Sobre o jogo Flamengo x Atlético em 1980 :


" Ao me ver capengando no seu setor, o Júnior me disse : ' sai do jogo cara, sai. Você não está aguentando andar. '"

" Ele não acreditava que eu pudesse correr. Dei um pique, acabei de arrebentar o músculo e fiz o gol de empate. " - Sobre o dia em que calou o Maracanã. Três minutos depois, o juiz José de Assis Aragão o expulsou por demorar a se levantar.


Sobre o tratamento médico :


" Com uma agulha enorme, ele retirava o líquido sinovial com sangue e pedaços de cartilagem. " - Sobre o tratamento com o ex-médico do Atlético Abdo Arges, que mais tarde pediu desculpas ao ídolo por seu procedimento. O Dr. Abdo morreu há alguns anos.

" Ele fazia punção e meu joelho secava. Eu treinava e o joelho inchava. Aí ele voltava a fazer punção e eu voltava para treinar. Assim era o processo. "

" Nesses anos todos, fiquei mais tempo na cama do que de pé. Sou bom de cama. "

" Com ela, você joga até de perna quebrada. " - Sobre as infiltrações de Decadron no joelho.

" Se o médico e a imprensa soubessem da gravidade da minha situação , eu seria inevitavelmente cortado. " - Sobre a Copa de 78, na Argentina.

" Um dos ligamentos cruzados já tinha arrebentado e eu nem sabia. Só fiquei sabendo lá. " - Sobre o tratamento nos EUA.


Sobre o envolvimento com as drogas


" Quando ele se aproximou eu falei : 'some da minha frente'. " - Sobre a 1ª vez que encontrou um traficante após abandonar a cocaína.

" Tive muita vergonha, foi doloroso. Chorei muito sozinho ao lembrar dos meus filhos. "

" A droga tinha me envolvido inteiramente, eu não conseguia produzir nada, nem saía mais de casa. "

" Na cidade as pessoas falam : 'rei, rei, você foi o melhor'. Isso infla o ego, torna você mais vulnerável. "

" Ficou um vazio no coração dele, ele não conseguiu aceitar a nova realidade. Por isso caiu nas drogas. " - Frei Betto, sobre os motivos que levaram o craque ao vício, entre eles a dificuldade de se adaptar à vida pós-ídolo.

" Está para acontecer uma coisa muito ruim na sua vida. Leia o Salmo 121 da Bíblia. Você vai precisar. " - De um velhinho desconhecido que estava passando na rua para Júnia, esposa do jogador. Dias depois Reinaldo era acusado de traficar drogas.

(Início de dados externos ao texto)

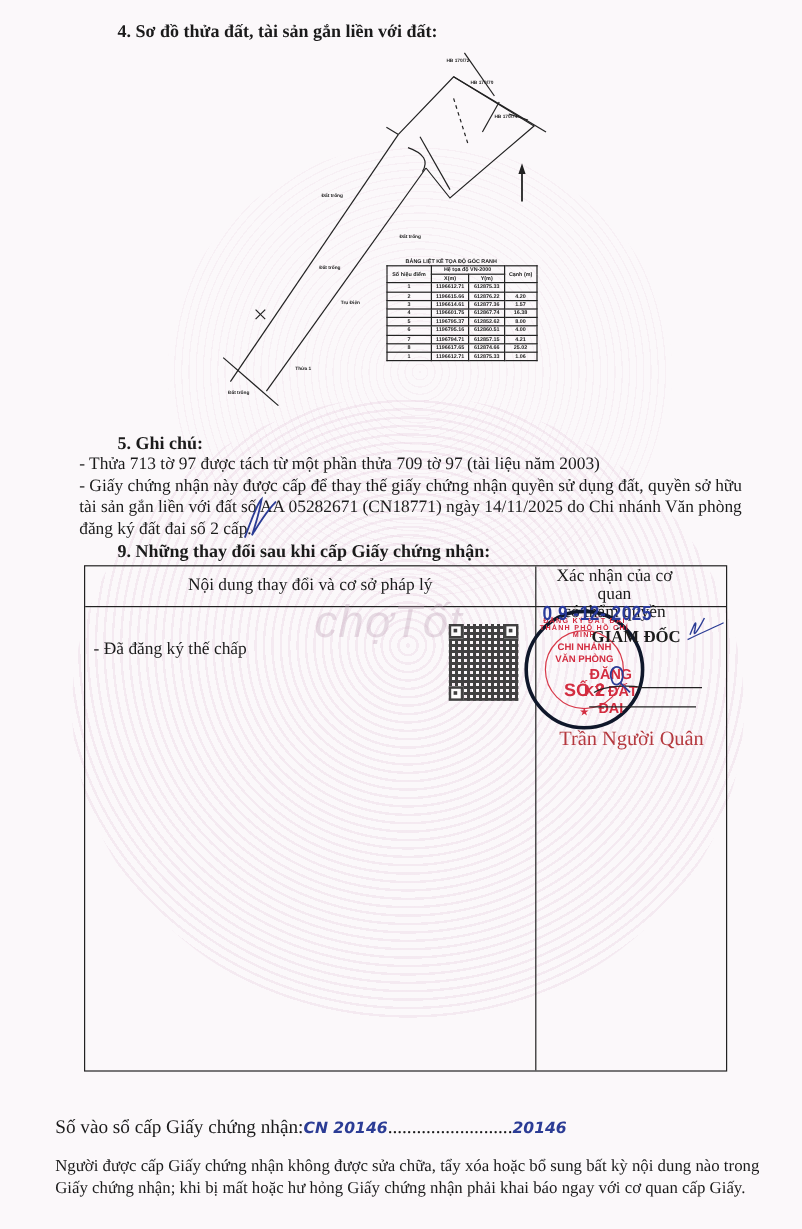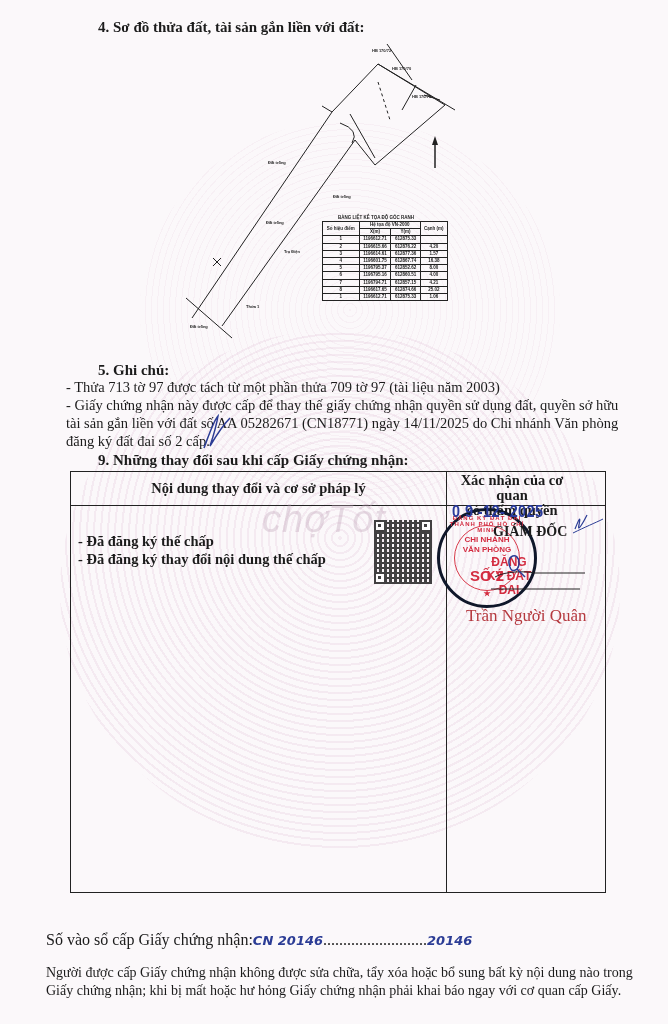--- a/index.html
+++ b/index.html
@@ -27,21 +27,21 @@
 
   
   .diagram { position:absolute; left:180px; top:40px; width:300px; height:300px; }
   .coord-table { position:absolute; left:322px; top:221px; width:126px; border-collapse:collapse; font-family:"Liberation Sans", sans-serif; font-size:4.5px; font-weight:bold; }
   .coord-table td, .coord-table th { border:1px solid #222; padding:0 2px; text-align:center; line-height:6.2px; }
   .coord-caption { position:absolute; left:338px; top:215px; font-family:"Liberation Sans", sans-serif; font-size:4.5px; font-weight:bold; }
 
   
   .changes {
     position:absolute; left:70px; top:471px; width:536px; height:422px;
-    border:1.5px solid #222; box-sizing:border-box;font-weight:bold;
+    border:1.5px solid #222; box-sizing:border-box;
   }
   .col-split { position:absolute; left:375px; top:0; bottom:0; border-left:1.5px solid #222; }
   .row-split { position:absolute; left:0; right:0; top:33px; border-top:1.5px solid #222; }
   .h-left { position:absolute; left:0; width:375px; top:8px; text-align:center; font-size:14.5px; }
   .h-right { position:absolute; left:377px; width:128px; top:1px; text-align:center; font-size:14.5px; line-height:15px; }
   .change-list { position:absolute; left:7px; top:60px; font-size:14.5px; line-height:18px; }
 
   .qr { position:absolute; left:374px; top:520px; width:58px; height:64px;
         background:
           repeating-linear-gradient(90deg, #222 0 3px, transparent 3px 5px),
@@ -207,21 +207,20 @@
 <div class="changes">
   <div class="col-split"></div>
   <div class="row-split"></div>
   <div class="h-left">Nội dung thay đổi và cơ sở pháp lý</div>
   <div class="h-right">
     <div>Xác nhận của cơ quan</div>
     <div>có thẩm quyền</div>
   </div>
   <div class="change-list">
     <div>- Đã đăng ký thế  chấp</div>
-    <div>- Đã đăng ký thay đổi nội dung thế chấp</div>
   </div>
 </div>
 
 <div class="watermark">chợTốt</div>
 
 <div class="qr">
   <div class="finder" style="left:0; top:0;"></div>
   <div class="finder" style="right:0; top:0;"></div>
   <div class="finder" style="left:0; bottom:0;"></div>
 </div>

" Ele estava descompensado fisicamente, tinha lentidão de raciocínio e dificuldades de falar. " - Dr. Madruga conta como Reinaldo chegou ao seu consultório.

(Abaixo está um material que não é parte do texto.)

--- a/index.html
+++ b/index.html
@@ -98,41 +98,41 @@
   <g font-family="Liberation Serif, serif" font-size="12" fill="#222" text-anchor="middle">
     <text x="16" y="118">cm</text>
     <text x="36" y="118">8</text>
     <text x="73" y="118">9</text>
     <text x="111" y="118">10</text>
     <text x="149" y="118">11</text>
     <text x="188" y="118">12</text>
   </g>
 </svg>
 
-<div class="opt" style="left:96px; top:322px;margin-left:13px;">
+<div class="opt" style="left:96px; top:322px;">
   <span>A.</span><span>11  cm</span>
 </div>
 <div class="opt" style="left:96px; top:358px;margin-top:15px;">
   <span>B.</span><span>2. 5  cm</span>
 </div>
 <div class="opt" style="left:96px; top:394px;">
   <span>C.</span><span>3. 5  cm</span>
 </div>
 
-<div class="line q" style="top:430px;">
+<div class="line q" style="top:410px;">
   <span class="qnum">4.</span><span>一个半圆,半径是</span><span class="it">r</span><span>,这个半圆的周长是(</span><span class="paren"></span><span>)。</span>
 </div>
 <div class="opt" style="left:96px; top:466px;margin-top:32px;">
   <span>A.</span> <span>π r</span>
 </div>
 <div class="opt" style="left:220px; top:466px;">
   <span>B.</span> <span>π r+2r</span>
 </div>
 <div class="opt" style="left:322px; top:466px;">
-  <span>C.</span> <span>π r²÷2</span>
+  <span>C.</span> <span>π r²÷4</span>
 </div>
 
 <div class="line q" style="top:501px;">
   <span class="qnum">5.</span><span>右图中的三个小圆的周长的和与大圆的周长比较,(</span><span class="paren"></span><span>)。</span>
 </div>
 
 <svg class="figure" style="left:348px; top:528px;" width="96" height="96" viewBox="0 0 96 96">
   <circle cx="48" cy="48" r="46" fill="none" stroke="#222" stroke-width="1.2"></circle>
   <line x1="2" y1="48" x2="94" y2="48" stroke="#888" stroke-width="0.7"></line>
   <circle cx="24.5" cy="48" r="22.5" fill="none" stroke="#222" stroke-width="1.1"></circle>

" Eu morri para nascer de novo. O Daime te leva a um exame de consciência, que faz limpar as coisas ruins. " - Sobre o trabalho de cura num grupo da seita Santo Daime.

" Ultimamente, estou conseguindo ficar até sem remédio antidepressivo. "

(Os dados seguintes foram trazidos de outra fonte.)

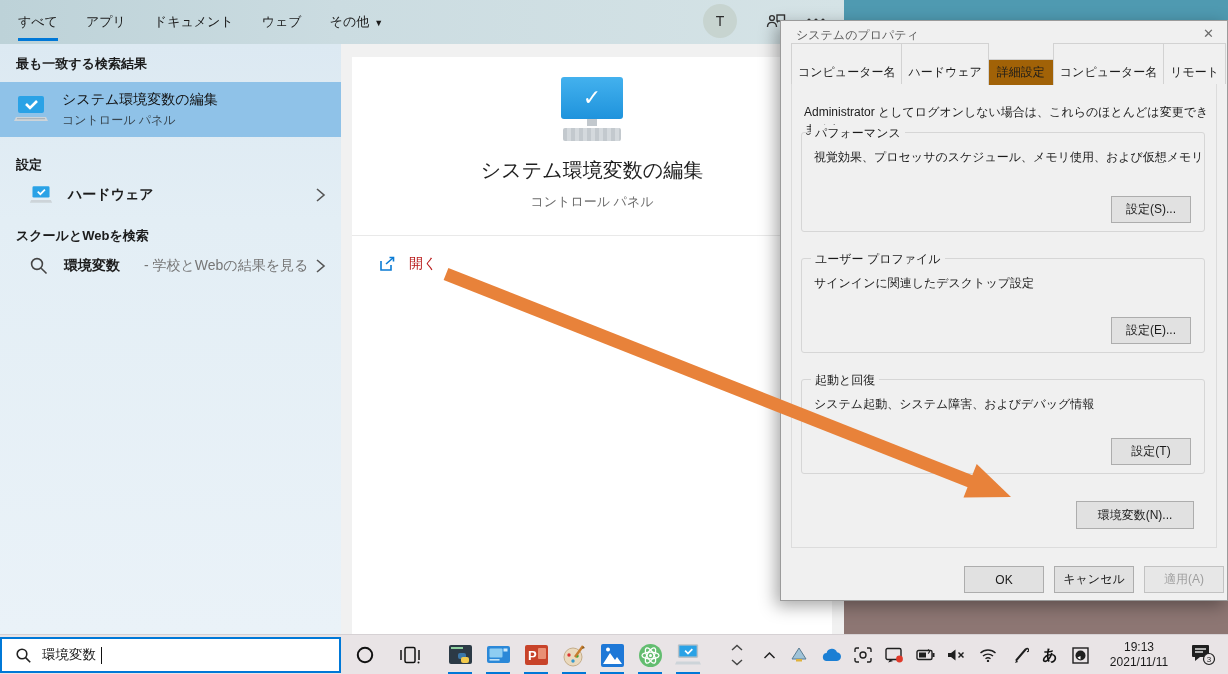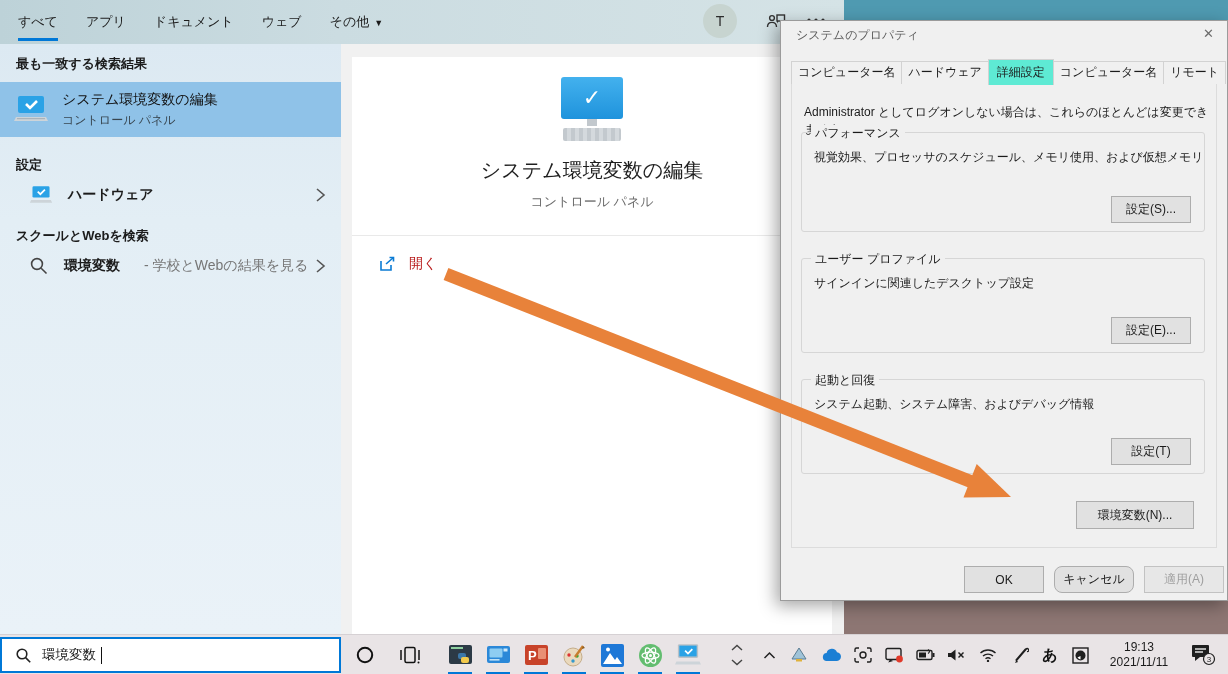--- a/index.html
+++ b/index.html
@@ -49,37 +49,37 @@
   .open-row { display:flex; align-items:center; padding:19px 0 0 27px; }
   .open-row .lbl { font-size:14px; color:#b91c1c; margin-left:13px; }
 
   
   .sysprops { position:absolute; left:780px; top:20px; width:448px; height:581px;
               background:#f0f0f0; border:1px solid #9b9b9b; box-shadow:-4px 5px 16px rgba(0,0,0,.35); }
   .dlg-title { height:26px; line-height:28px; padding-left:15px; font-size:12px; color:#5c5c5c; }
   .dlg-close { position:absolute; right:13px; top:5px; font-size:13px; color:#6b6b6b; cursor:default; }
   .dlg-tabs { position:absolute; left:10px; top:43px; display:flex; align-items:flex-end; height:20px; z-index:2; }
   .dtab { font-size:12px; color:#1b1b1b; background:#f0f0f0; border:1px solid #d2d2d2; border-bottom:none;
-          padding:2px 6px 3px; margin-right:-1px; white-space:nowrap; }
-  .dtab.active { background:#5eead4; padding:4px 8px 4px; position:relative; top:1px; z-index:3; }
+          padding:20px 6px 3px; margin-right:-1px; white-space:nowrap; }
+  .dtab.active { background:#a16207; padding:4px 8px 4px; position:relative; top:1px; z-index:3; }
   .page-box { position:absolute; left:10px; right:10px; top:61px; height:466px;
               border:1px solid #dcdcdc; background:#f0f0f0; }
   .admin-note { position:absolute; left:23px; top:83px; font-size:12px; color:#1b1b1b; width:410px; }
   .grp { position:absolute; left:20px; right:22px; border:1px solid #d6d6d6; border-radius:3px; }
   .grp-1 { top:111px; height:100px; }
   .grp-2 { top:237px; height:95px; }
   .grp-3 { top:358px; height:95px; }
   .grp-legend { position:absolute; top:-8px; left:9px; background:#f0f0f0; padding:0 4px; font-size:12px; color:#1b1b1b; }
   .grp-desc { padding:16px 0 0 12px; font-size:12px; color:#1b1b1b; }
   .win-btn { background:#e1e1e1; border:1px solid #adadad; font-size:12px; color:#1b1b1b;
              text-align:center; font-family:inherit; cursor:default; }
   .grp-btn { position:absolute; right:13px; bottom:8px; width:80px; height:27px; }
   .env-btn { position:absolute; left:295px; top:480px; width:118px; height:28px; }
   .btm-btn { position:absolute; top:545px; width:80px; height:27px; }
-  .btn-ok { left:183px; } .btn-cancel { left:273px;border-radius:8px; }
+  .btn-ok { left:183px; } .btn-cancel { left:273px; }
   .btn-apply { left:363px; background:#e7e7e7; border-color:#c2c2c2; color:#9e9e9e; }
 
   
   .taskbar { position:absolute; left:0; top:634px; width:1228px; height:40px;
              background:#e9e4e6; border-top:1px solid #d6d1d4; }
   .tb-search { position:absolute; left:0; top:2px; width:341px; height:36px; background:#fff;
                border:2px solid #0078d7; display:flex; align-items:center; padding-left:13px; }
   .tb-search input { border:none; outline:none; font-size:13.5px; color:#1b1b1b; margin-left:10px;
                      width:250px; font-family:inherit; background:transparent; }
   .caret-bar { width:1px; height:17px; background:#111; margin-left:-249px; position:relative; left:58px; }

" Você nunca pode dizer que se libertou disso, porque a cocaína é uma droga sedutora, poderosa. "

" Nas orações estou sempre pedindo : meu Deus, entre com mão firme em minha vida, me desviando dessas coisas e colocando as palavras na minha boca para que eu possa dizer NÃO. "

* Frases retiradas da reportagem de capa da Revista Domingo, do Jornal do Brasil - 15 de fevereiro de 1998.